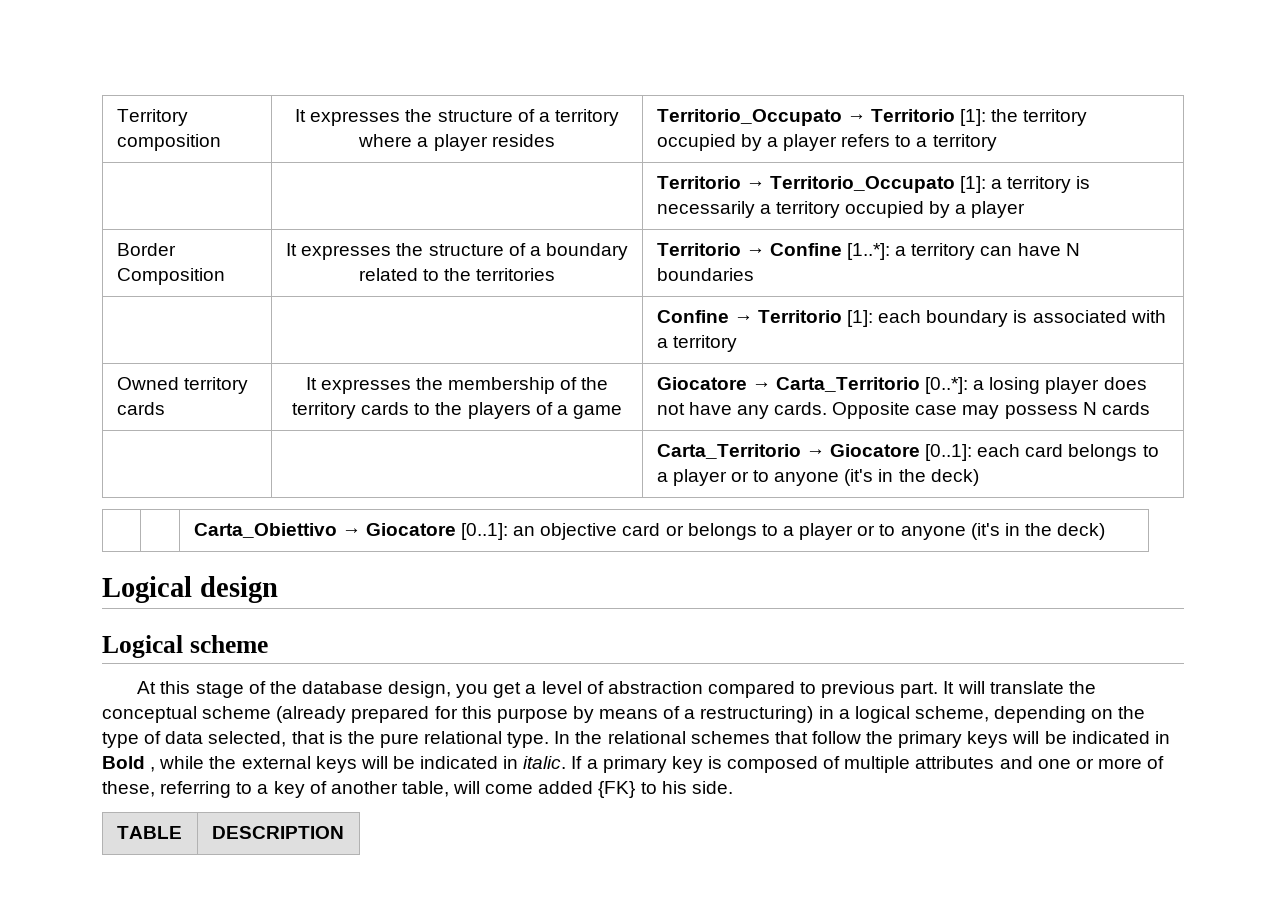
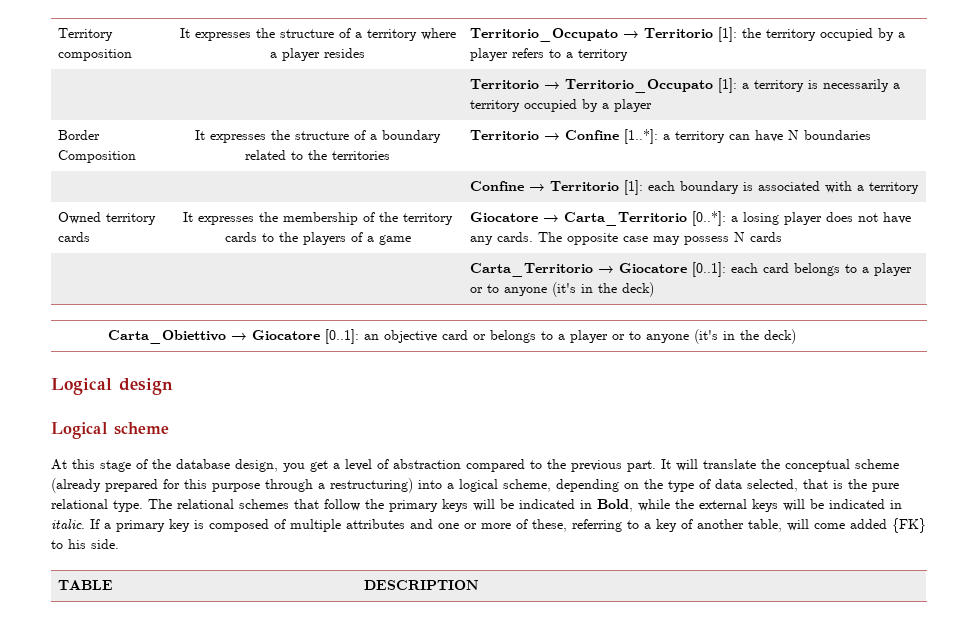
[832,402,911,419] Opposite -> [538,232,619,245] The opposite
(817, 688) none -> [547,459,566,469] the
[572,706,681,723] by means of -> [265,479,313,492] through
[818,706,834,719] in -> [418,480,442,489] into
[554,731,603,744] In the -> [148,499,172,509] The
[102,756,156,772] Bold , -> [597,499,633,512] Bold,

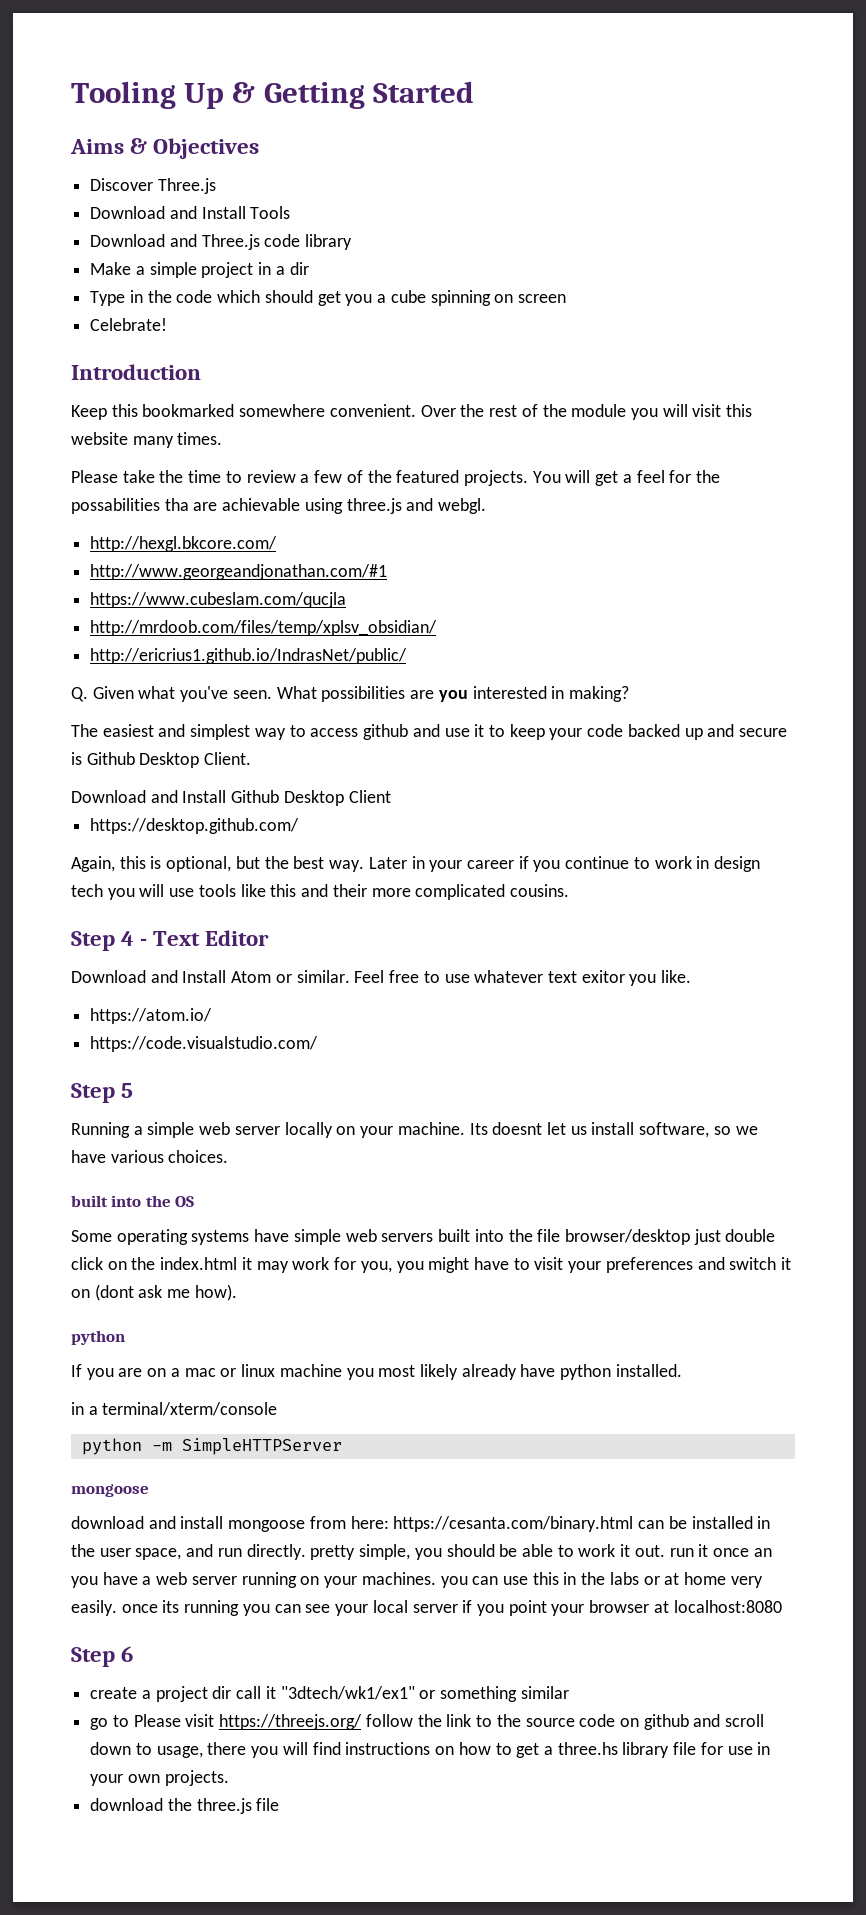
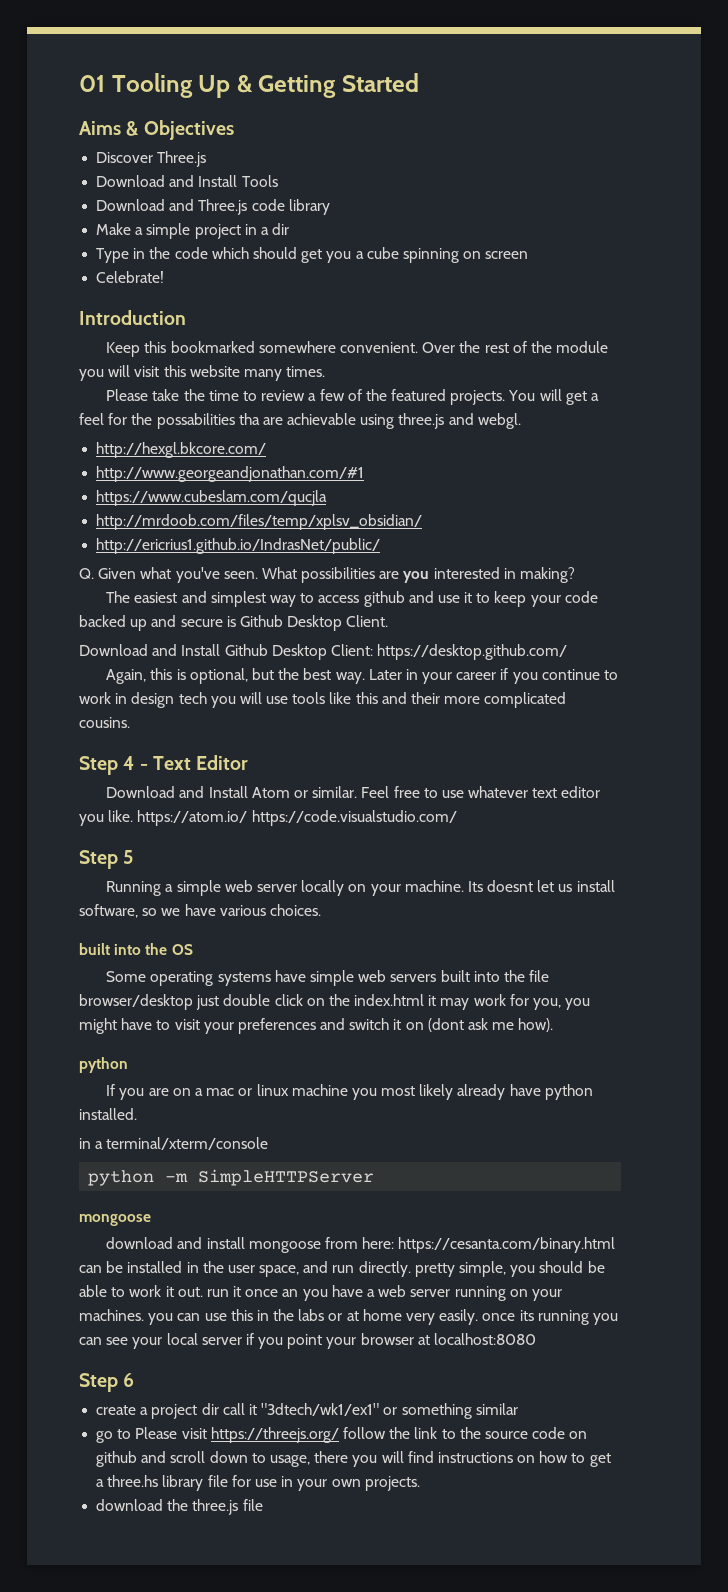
(71, 95) none -> [79,75,105,92] 01
[348,790,391,803] Client // -> [330,644,373,656] Client:
[581,970,625,983] exitor -> [561,786,601,798] editor
(692, 976) // -> (134, 816) none
(213, 1016) // -> (248, 818) none

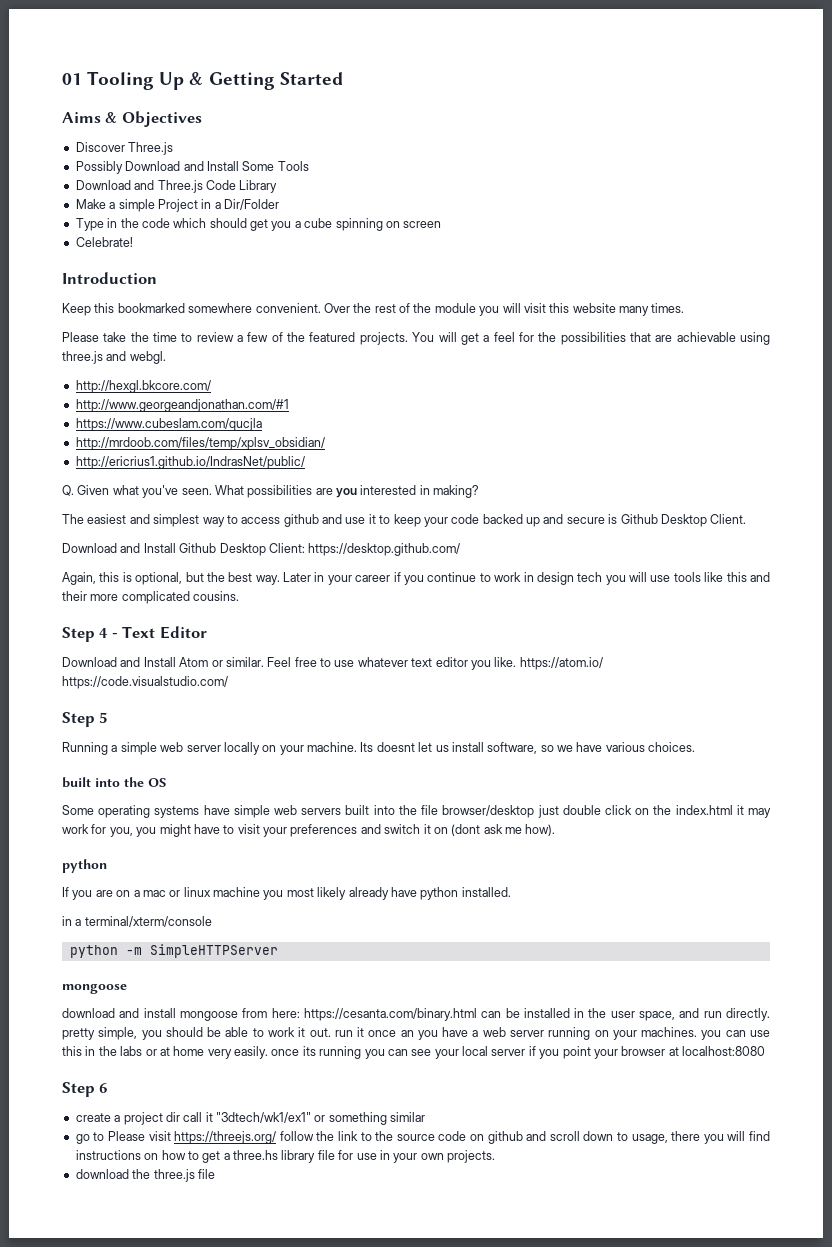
[96,175,238,187] Download and Install -> [75,161,275,174] Possibly Download and Install Some
[251,199,330,215] code library -> [205,180,278,193] Code Library
[194,223,290,239] project in a dir -> [157,199,279,212] Project in a Dir/Folder
[156,413,260,429] possabilities tha -> [560,332,651,345] possibilities that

▶ **YOUR ASSIGNMENT**:
Write every line above again exactly, but leave the pictures out.

▶ **ANSWER TO THE EXERCISE**:
[832,402,911,419] Opposite -> [538,232,619,245] The opposite
(817, 688) none -> [547,459,566,469] the
[572,706,681,723] by means of -> [265,479,313,492] through
[818,706,834,719] in -> [418,480,442,489] into
[554,731,603,744] In the -> [148,499,172,509] The
[102,756,156,772] Bold , -> [597,499,633,512] Bold,

(71, 95) none -> [79,75,105,92] 01
[348,790,391,803] Client // -> [330,644,373,656] Client:
[581,970,625,983] exitor -> [561,786,601,798] editor
(692, 976) // -> (134, 816) none
(213, 1016) // -> (248, 818) none

[96,175,238,187] Download and Install -> [75,161,275,174] Possibly Download and Install Some
[251,199,330,215] code library -> [205,180,278,193] Code Library
[194,223,290,239] project in a dir -> [157,199,279,212] Project in a Dir/Folder
[156,413,260,429] possabilities tha -> [560,332,651,345] possibilities that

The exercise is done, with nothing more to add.